Approaching the holidays in the time of COVID takes mindfulness. Our sensible mind entangles with our sentimental heart, and decisions are made either wisely or unwisely. If the heart wins we all pay the price, especially health care workers who have been working non-stop all these months, some making the ultimate sacrifice, leaving their families and friends devastated.
But some people aren’t thinking about them or other essential workers whose jobs require them to stay in contact with the public. Instead they feel like the Grinch has stolen Christmas and it’s not fair. But that insidious COVID Grinch wants us to have a traditional Christmas so it can spread its suffering more widely!
Let’s not give in to the Grinch!
What cherished traditions can we indulge without harm, and what ones do we need to store away until next year? That’s the decision many of us face as Christmas and New Year’s are upon us. This unique year has been filled with creative ways to provide comfort and joy. Virtual birthdays, Halloween, and Thanksgiving with creative twists have proven we can transform challenges into joyful experiences.
In class on Zoom this week, one student had been busy baking and shipping off presents to family in different corners of the country. Once done, she has a stack of books awaiting her as a present to herself (including my new book Asking In, Six Empowering Questions Only You Can Answer. )
For those of us in the Northern Hemisphere, this is a season of darkness when many species slow down or hibernate. It’s quite natural to give oneself the gift of cozy solitude. Many are probably relieved not to travel, attend parties, and gather together with extended family. Others are devastated at the thought of what they’ll miss, but they will find compensation in the intimacy of, say, a phone call they wouldn’t ordinarily have had time for, or a chance to quiet down and get to know themselves. We all need to adjust our expectations, get creative, and make wise choices.
One student had a tough choice when her family proposed a carefully-choreographed socially-distanced multi-day gathering for the holiday. She was torn. Her heart and her head were at odds, but her gut sided with her head, and finally she told them no, not this year. She chose to live and sustain the lives of others instead of giving in to her heart’s desire. I appreciated that additional ‘gut’ feeling weighing in. Sensing in to physical sensation is one way to access inner wisdom. When something just doesn’t feel right, it isn’t!
Another of my students, a retired elementary school principal, says that one of the most important things we can teach our children is delayed gratification. But first, we have to teach ourselves, don’t we? There are so many traditions about the holiday season that we can still have, and those that would cause more harm than good, we can delay. Christmas in August, anyone?
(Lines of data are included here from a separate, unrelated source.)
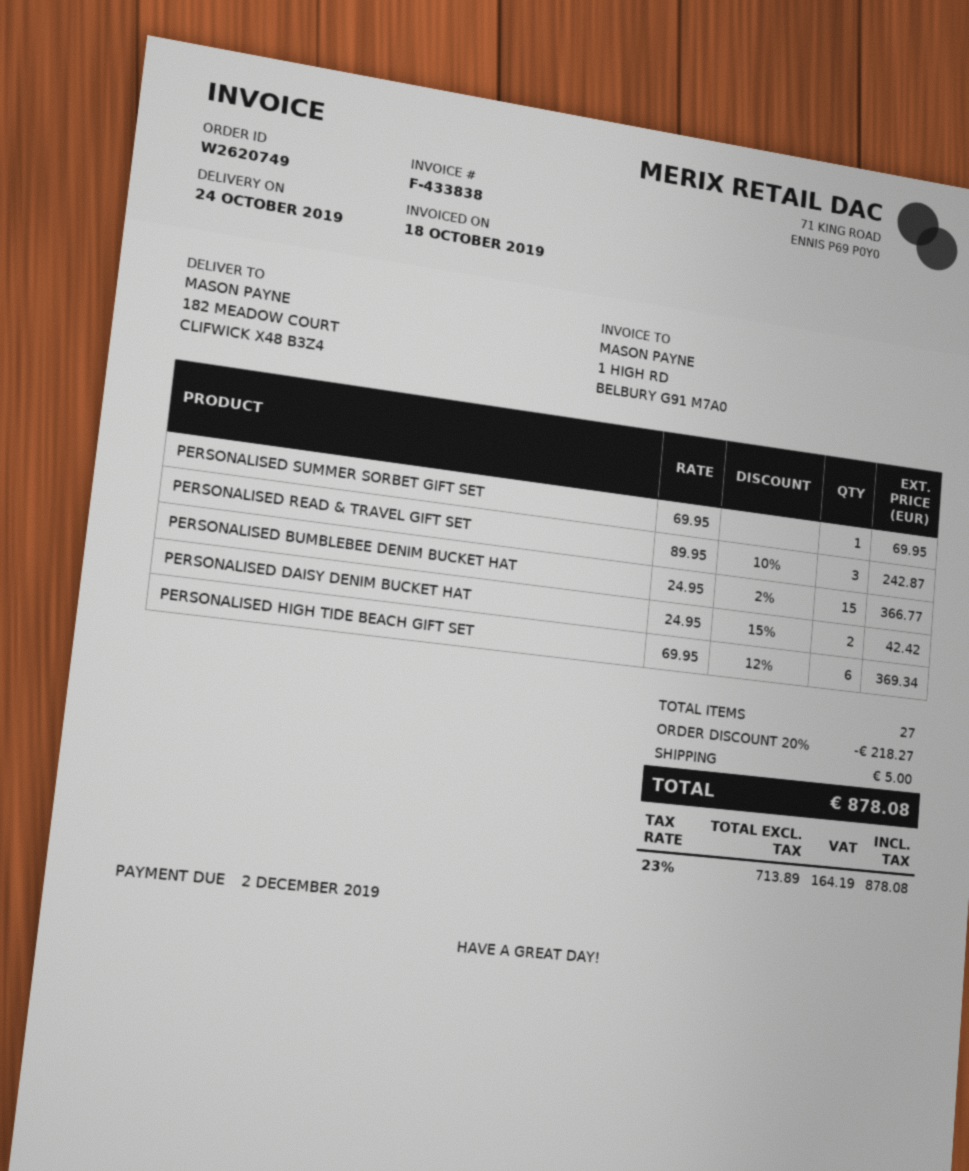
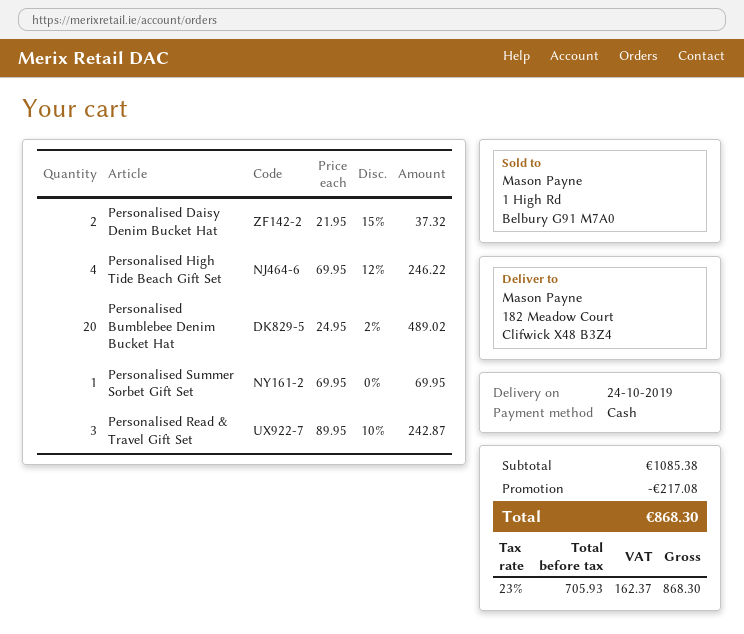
PERSONALISED BUMBLEBEE DENIM BUCKET HAT: 15 x 24.95 - 2% = 366.77 -> 20 x 24.95 - 2% = 489.02
PERSONALISED DAISY DENIM BUCKET HAT: 2 x 24.95 - 15% = 42.42 -> 2 x 21.95 - 15% = 37.32
PERSONALISED HIGH TIDE BEACH GIFT SET: 6 x 69.95 - 12% = 369.34 -> 4 x 69.95 - 12% = 246.22
discount: 218.27 -> 217.08
shipping: 5.00 -> none
net: 713.89 -> 705.93
tax: 23% = 164.19 -> 23% = 162.37
total: 878.08 -> 868.30

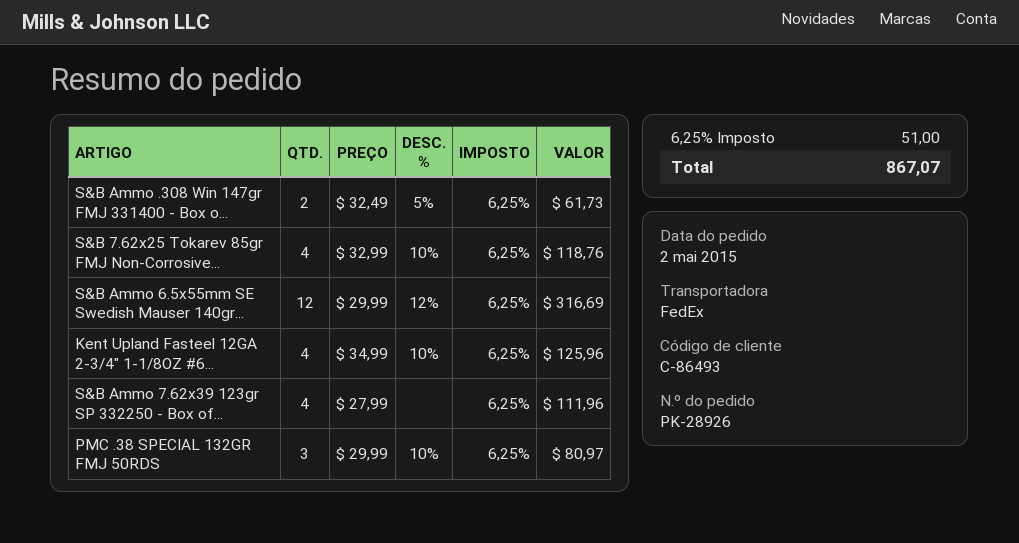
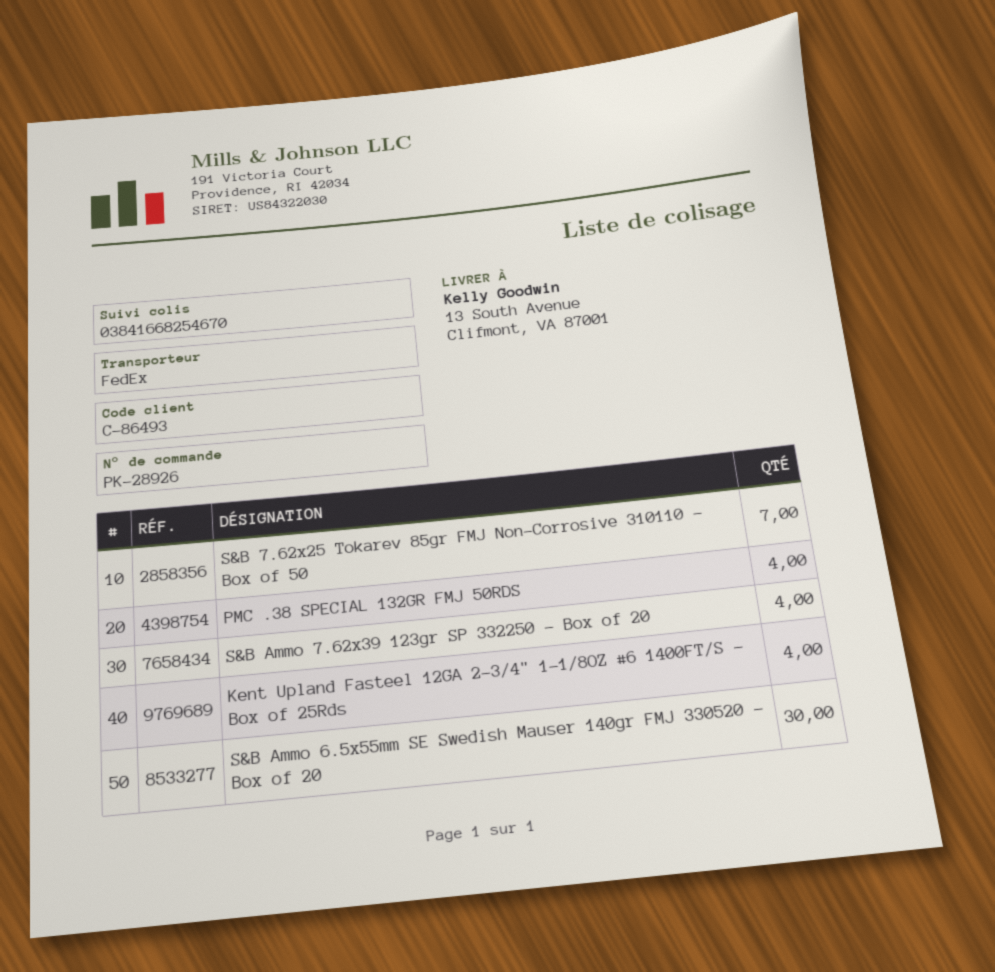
S&B Ammo .308 Win 147gr FMJ 331400 - Box o...: 2 -> none
S&B 7.62x25 Tokarev 85gr FMJ Non-Corrosive...: 4 -> 7
S&B Ammo 6.5x55mm SE Swedish Mauser 140gr...: 12 -> 30
PMC .38 SPECIAL 132GR FMJ 50RDS: 3 -> 4

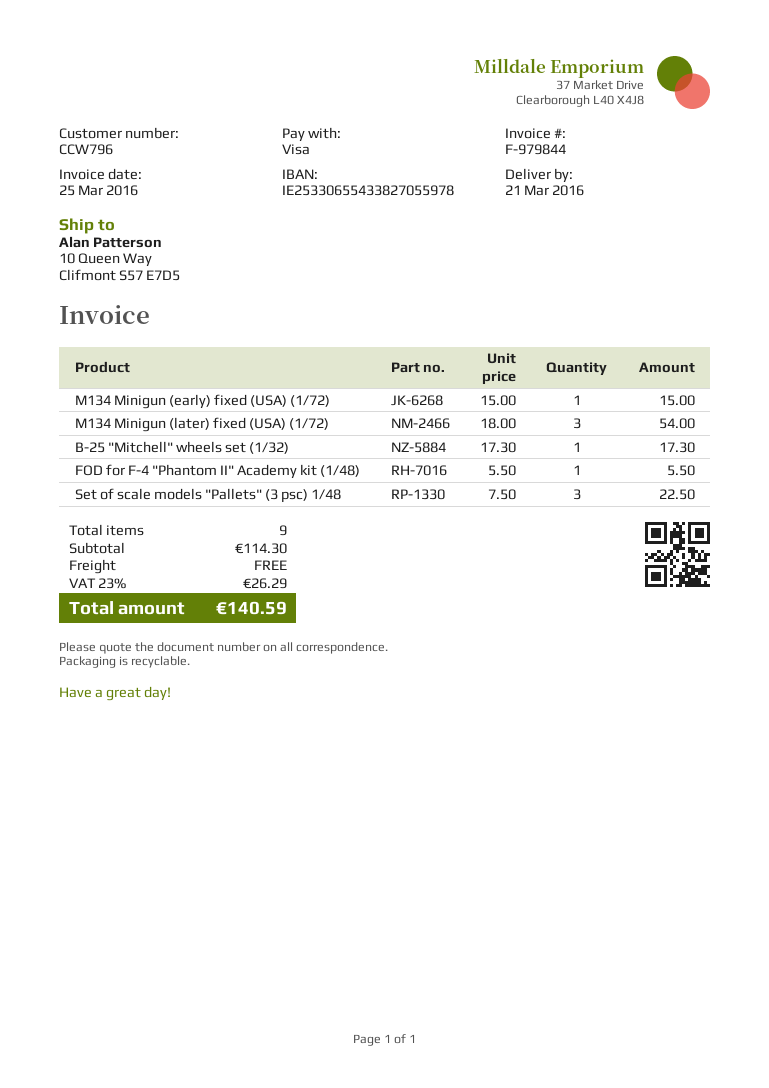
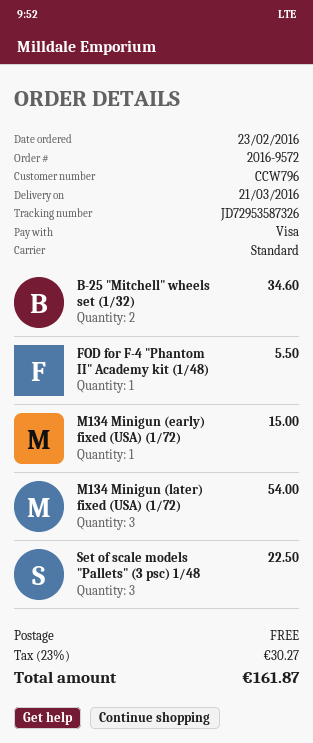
B-25 "Mitchell" wheels set (1/32): 1 for 17.30 -> 2 for 34.60
tax: 23% = 26.29 -> 23% = 30.27
total: 140.59 -> 161.87

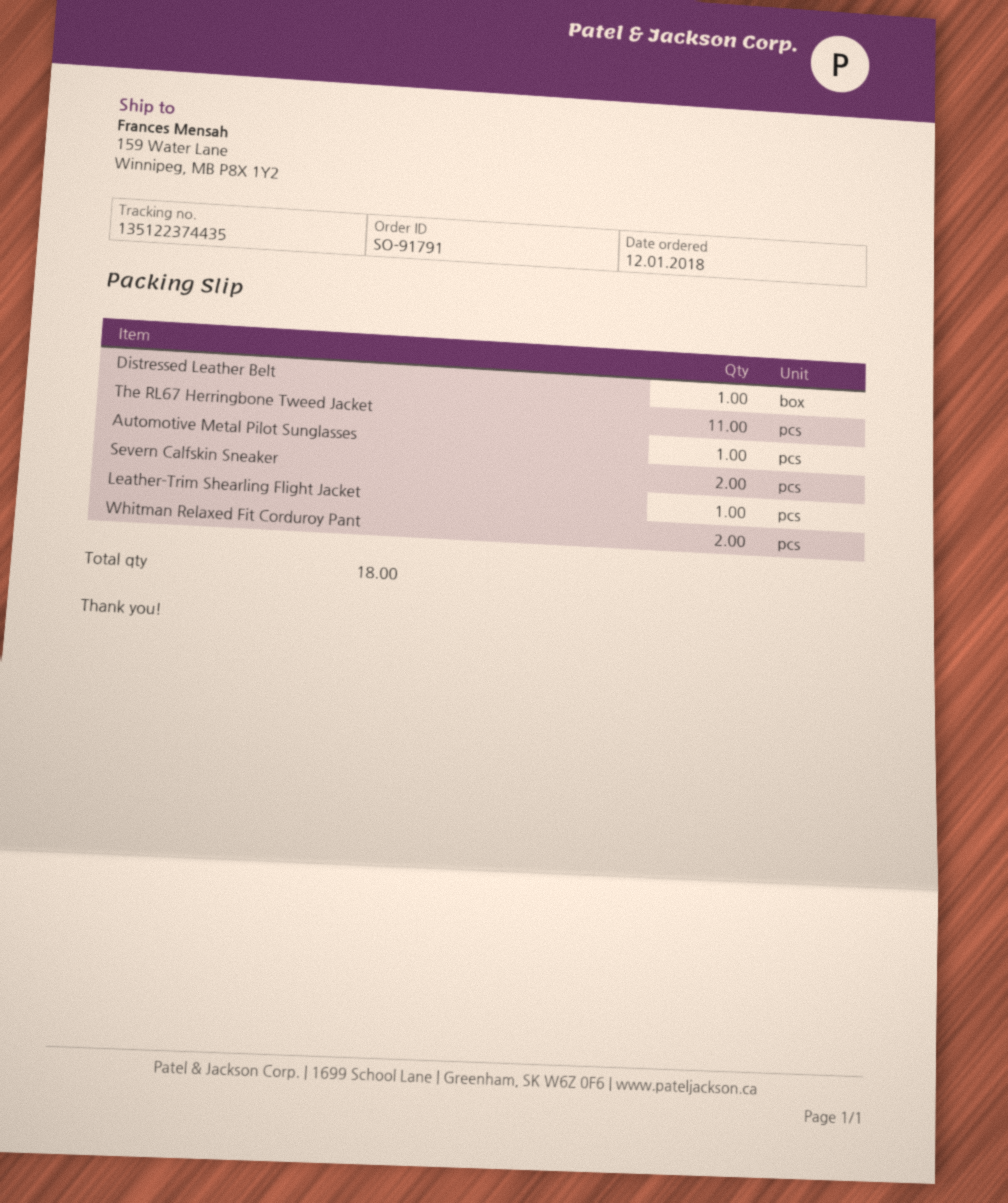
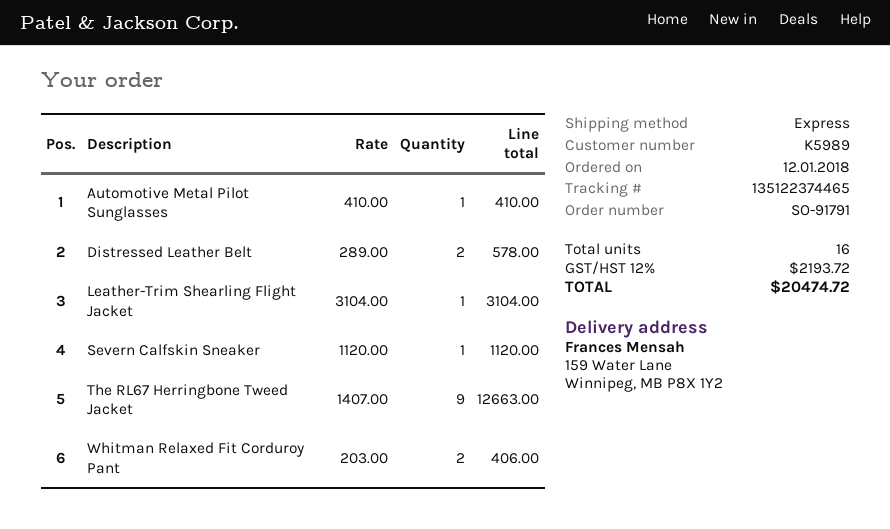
tracking number: 135122374435 -> 135122374465
Distressed Leather Belt: 1 -> 2
The RL67 Herringbone Tweed Jacket: 11 -> 9
Severn Calfskin Sneaker: 2 -> 1
total quantity: 18 -> 16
With a vaccine already being approved and rolled out, why take chances now after making all this effort?
If we survived Thanksgiving without gathering, we can manage Christmas. If you did gather, and no one got sick, don’t press your luck. And please remember it’s not just about you! Another of my students is in quarantine without central heat (which circulates air from room to room) because a colleague of her housemate got COVID from a Thanksgiving gathering. We’re all interconnected and our decisions can affect people we don’t even know. This year our heart’s desire could kill someone! So, for the benefit of ourselves, our families, and the whole community of beings:
Let there be light!
Twinkle away with festive cheer to share with neighbors! Even if you’re not feeling it, brighten someone else’s life by lighting their way home or giving the beauty of the season to share with their children.
Let there be tears!
One student watched a couple of traditional Christmas movies and found herself in tears. Yay! Tears are part of how we are handling this unusual situation. Let them flow. You can also place your hands on your chest and offer loving-kindness, allowing your heart to feel supported.
Let there be technology!
How would we have gotten through this COVID period without the internet, Zoom, Facetime, Nextdoor, etc.? Many family, friends, and neighbors have rediscovered each other and grown closer.
Let there be generosity!
Who is suffering most this season? How can you safely help to ease their suffering?
Let there be a fresh look at traditions!
Has one person (maybe you?) been the sole provider of holiday traditions, including big meals? Here’s a fresh chance to shake things up, pass the torch to the next generation, reconsider what traditions matters and what don’t. Take this time to consider creating new traditions more supportive of where you are in your life right now.
Let there be perspective!
A student shared this video as a reminder that this is not the worst thing that has ever happened and if we just pull together by staying apart we can get over it!
Let there be gratitude!
For all who have made it possible to survive this year, thank you!!!
For all those we can’t see in person now, let’s toast each other and trust that in the not too distant future we will be able to hug again in person, not just in our dreams.